Problem statement:
Below is a listing; write it out exactly and drop any images from it.

Provided information:
# # # #
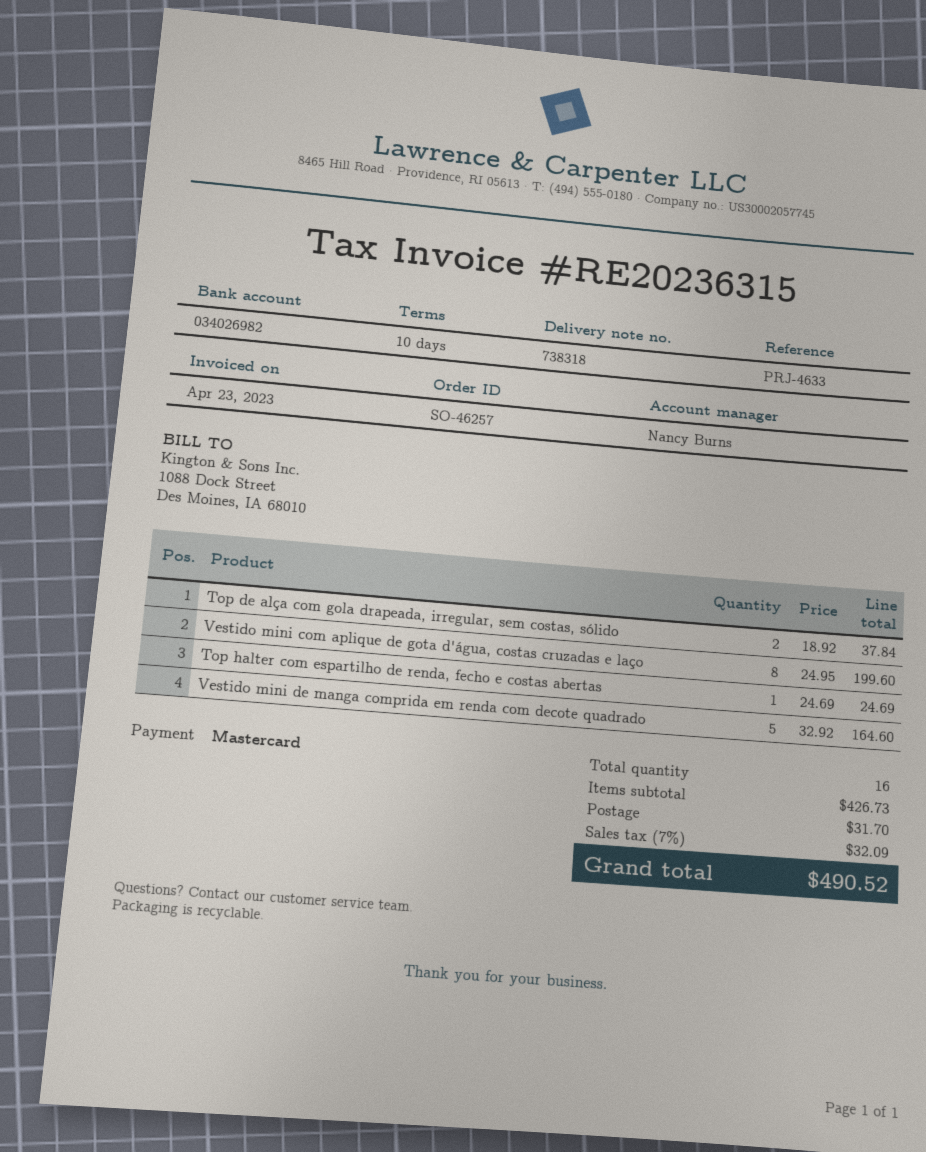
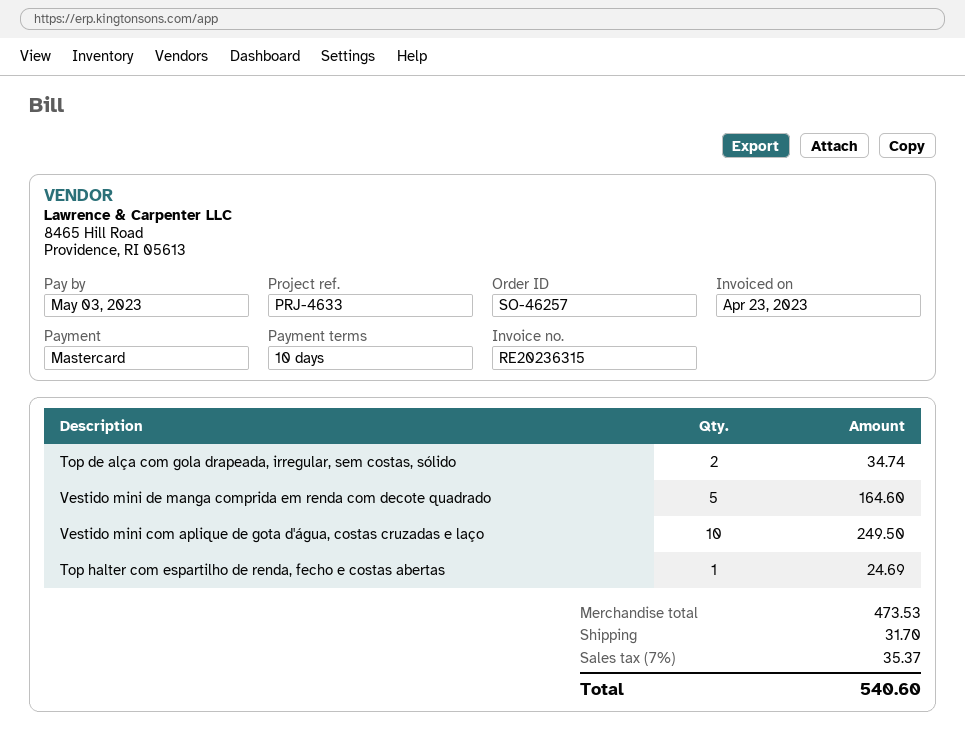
Top de alça com gola drapeada, irregular, sem costas, sólido: 2 for 37.84 -> 2 for 34.74
Vestido mini com aplique de gota d'água, costas cruzadas e laço: 8 for 199.60 -> 10 for 249.50
subtotal: 426.73 -> 473.53
tax: 7% = 32.09 -> 7% = 35.37
total: 490.52 -> 540.60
# # # #
Response to the task:
Top de alça com gola drapeada, irregular, sem costas, sólido: 2 for 37.84 -> 2 for 34.74
Vestido mini com aplique de gota d'água, costas cruzadas e laço: 8 for 199.60 -> 10 for 249.50
subtotal: 426.73 -> 473.53
tax: 7% = 32.09 -> 7% = 35.37
total: 490.52 -> 540.60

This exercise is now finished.